CRISPR Therapeutics is exiting the “valley of death”: Casgevy’s delayed revenue conversion and a wholly-owned in vivo platform create a cash-backed setup for a potential multi-year re-rating—if execution and IP risk cooperate.
Overview
CRISPR Therapeutics is transitioning from clinical-stage innovator to commercial biopharma after achieving a historic milestone: **Casgevy**, the first FDA-approved CRISPR/Cas9 gene-editing therapy, for SCD and TDT (partnered with Vertex). The thesis has evolved from platform speculation to a practical question of **commercial execution, reimbursement, and manufacturing throughput** for a complex autologous therapy with a long vein-to-vein cycle.
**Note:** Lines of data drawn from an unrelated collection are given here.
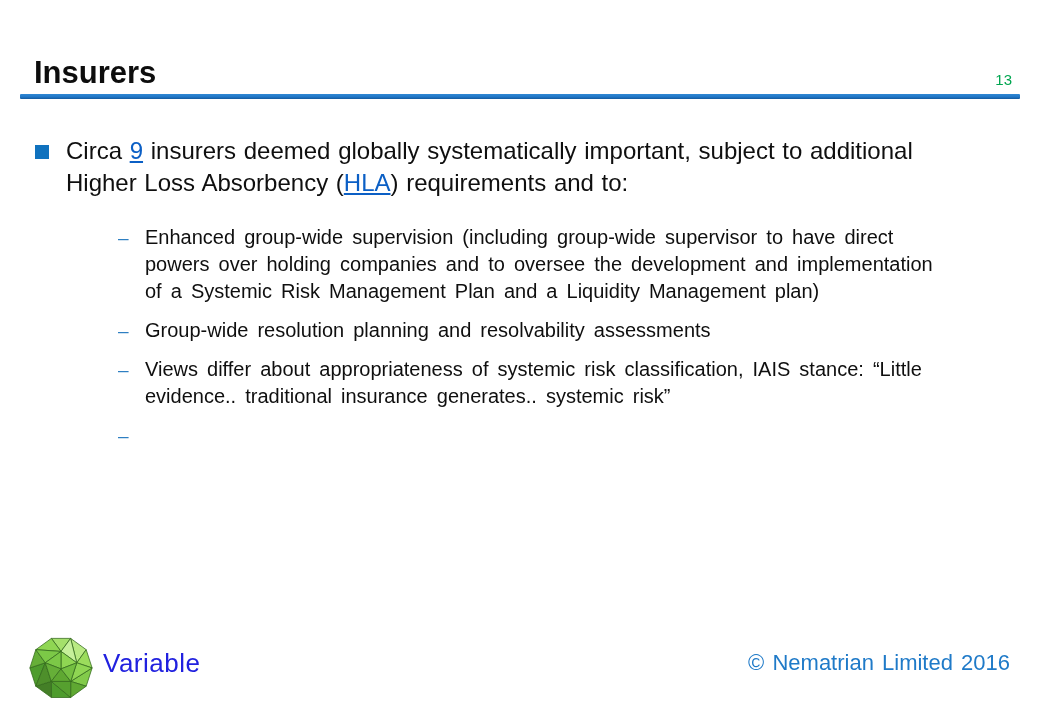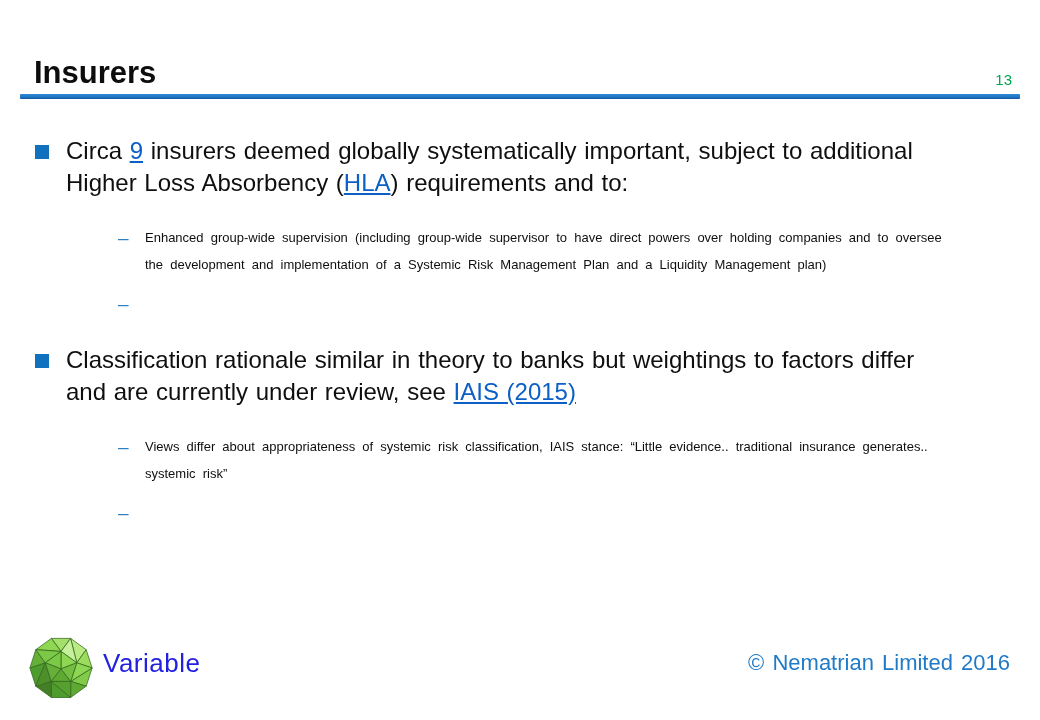--- a/index.html
+++ b/index.html
@@ -80,7 +80,7 @@
     background: none;
   }
   .b2 .txt {
-    font-size: 13px;
+    font-size: 20px;
     line-height: 27px;
     max-width: 800px;
     word-spacing: 3.5px;

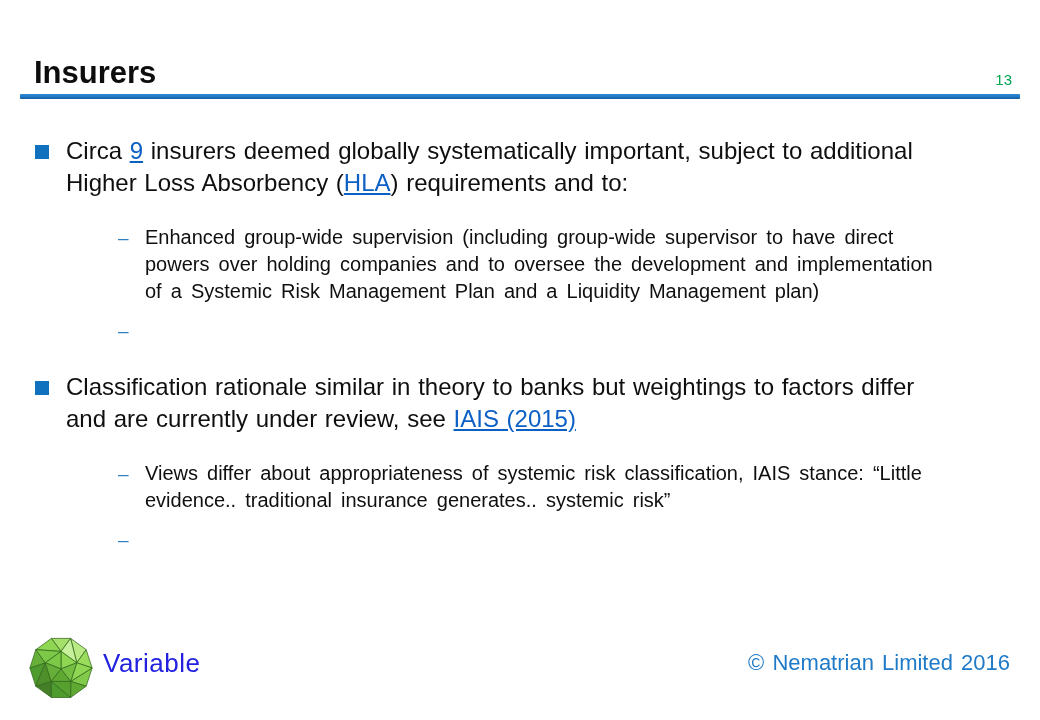--- a/index.html
+++ b/index.html
@@ -141,6 +141,7 @@
       </div>
       <div class="b2">
         <span class="marker">–</span>
+        <span class="txt">Group-wide resolution planning and resolvability assessments</span>
       </div>
       <div class="b1">
         <span class="marker"></span>

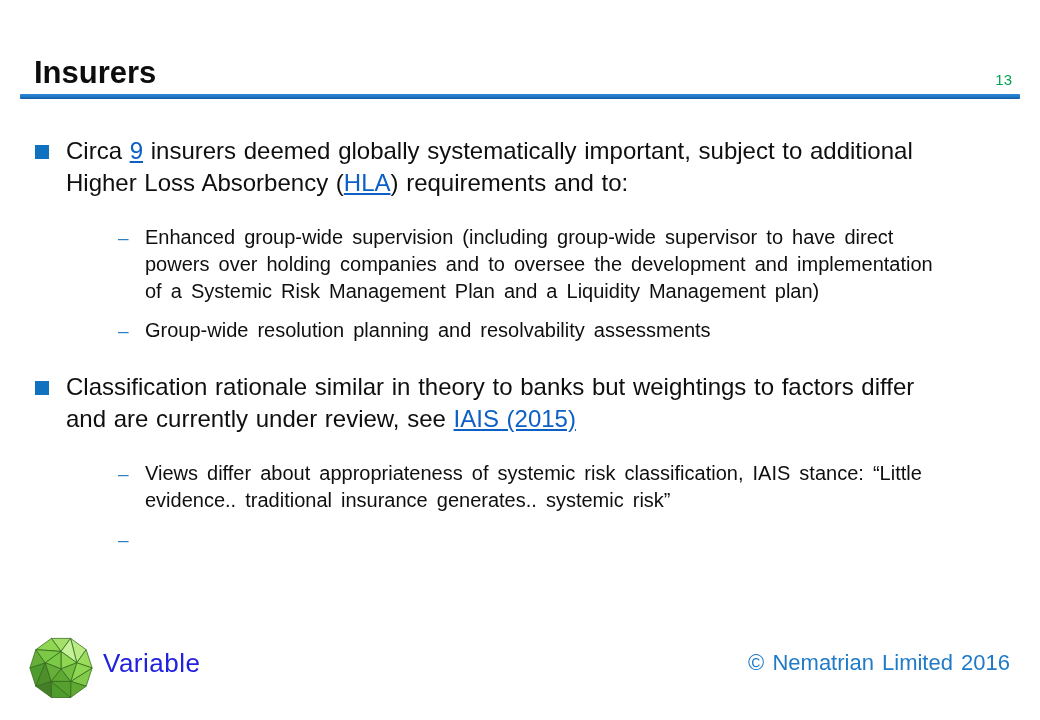--- a/index.html
+++ b/index.html
@@ -143,10 +143,6 @@
         <span class="marker">–</span>
         <span class="txt">Group-wide resolution planning and resolvability assessments</span>
       </div>
-      <div class="b1">
-        <span class="marker"></span>
-        <span class="txt">Classification rationale similar in theory to banks but weightings to factors differ and are currently under review, see <a class="link">IAIS (2015)</a></span>
-      </div>
       <div class="b2">
         <span class="marker">–</span>
         <span class="txt">Views differ about appropriateness of systemic risk classification, IAIS stance: “Little evidence.. traditional insurance generates.. systemic risk”</span>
Although initial launch revenue recognition in 2024–2025 lagged optimistic expectations due to treatment logistics, the trend into 2026 points to acceleration as backlog converts; Vertex guided to **>$100M Casgevy revenue in 2025** with meaningful growth expected in 2026. The company’s second and potentially higher-upside value pillar is its **wholly-owned in vivo editing portfolio**, highlighted by CTX310’s Phase 1 proof-of-concept for durable lipid lowering, expanding CRSP’s TAM into large chronic cardiometabolic markets. Financially, CRSP is differentiated by a **~$1.94B cash fortress** (Sept 30, 2025), reducing dilution risk and enabling aggressive pipeline development. Key overhangs remain: the unresolved CVC vs Broad IP dispute, operational constraints in the Casgevy rollout (manufacturing slots, center readiness, payer friction), and competitive threats in both hemoglobinopathies and cardiometabolic gene editing.